I’ve heard many iterations of what “home” means to people. All definitions are varied and all are relevant. But, the definition changes depending on the experience of the individual defining it. For some, home might be a scary place; an uncomfortable, dark nightmare. For others, it could be a magical, happy place. My personal definition fell more toward the happy side of the spectrum, thankfully, at least in relation to my childhood home.
But, that home is different now. It is empty. It is dark. It is lonely. It echoes.
A year ago I didn’t know how empty a home could feel when the faces associated with it were gone. I don't think I ever truly realized that a home is only a shell. No amount of upgrades can change the fact that the four walls of a home encompass a hollow building. And, given a few years left to the elements, it’s amazing how much nature starts to reclaim that shell.
Or, is it not a shell, but maybe a seed? Yes, maybe it is seed. Maybe a home is cyclic, like a plant. My childhood home flowered in my youth, in the magical days, and now it has withered and sets in a dormant mode ready to flower again. It needs water. It needs nourishment. It needs care.

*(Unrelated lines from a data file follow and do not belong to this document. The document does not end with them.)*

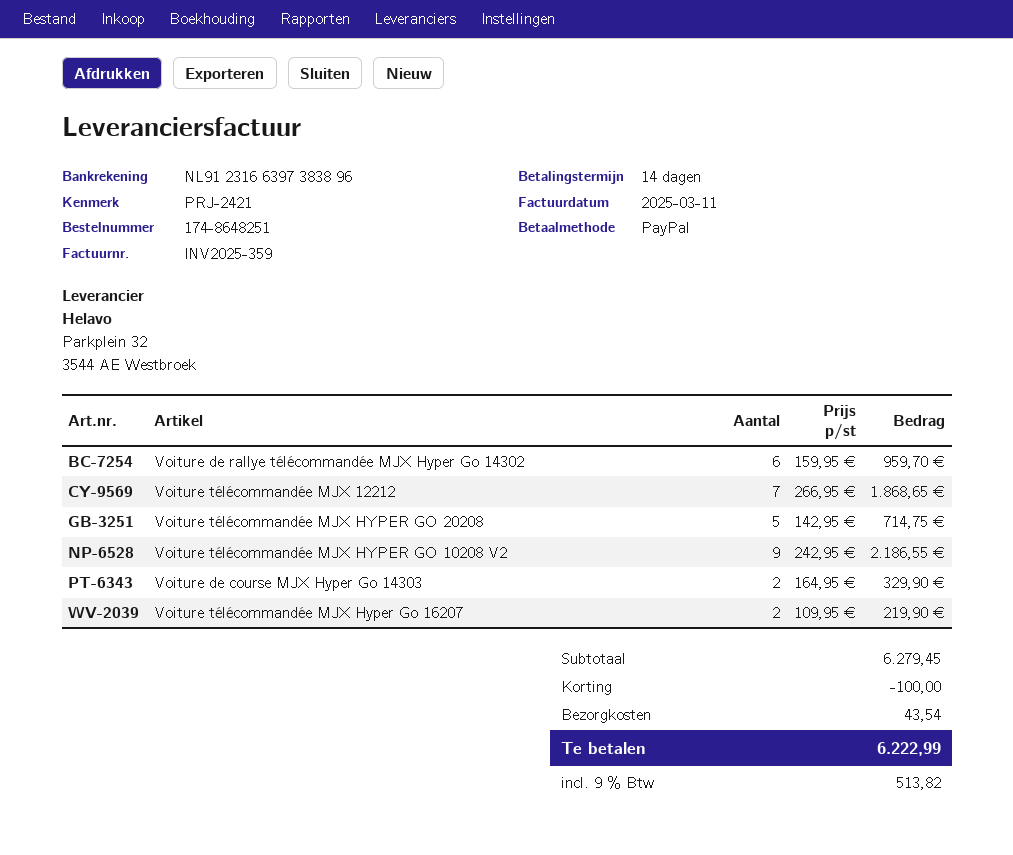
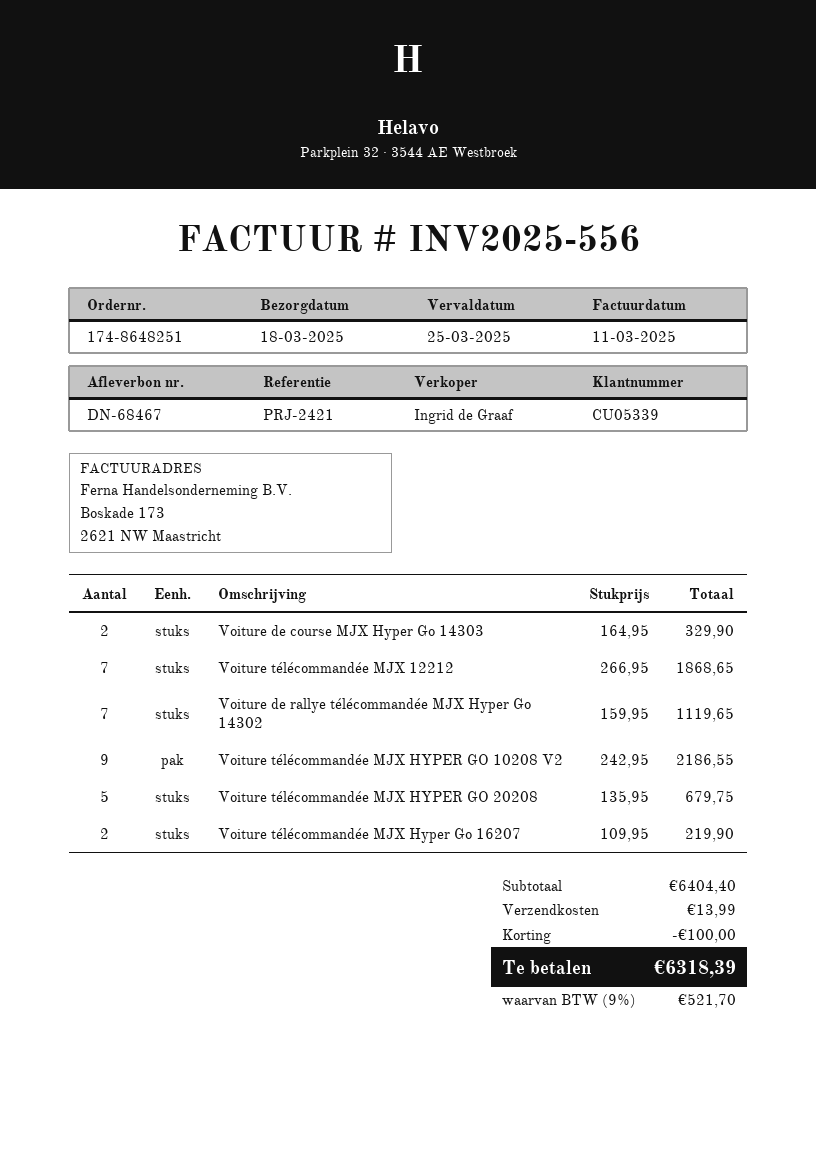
invoice number: INV2025-359 -> INV2025-556
Voiture de rallye télécommandée MJX Hyper Go 14302: 6 x 159.95 = 959.70 -> 7 x 159.95 = 1119.65
Voiture télécommandée MJX HYPER GO 20208: 5 x 142.95 = 714.75 -> 5 x 135.95 = 679.75
subtotal: 6279.45 -> 6404.40
shipping: 43.54 -> 13.99
tax: 9% = 513.82 -> 9% = 521.70
total: 6222.99 -> 6318.39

But, I’ll never make the mistake again of thinking that a home is a “where”, because that would mean that it is defined by the property on which it stands. No, a home is a “what”, because it is what you make of it. It is what you put into it. It is what you give it, and what it gives back to you. Rather it’s a castle or a modest 3 bedroom 2 bath 63 year old ranch-style sitting on an acre of overgrown weeds.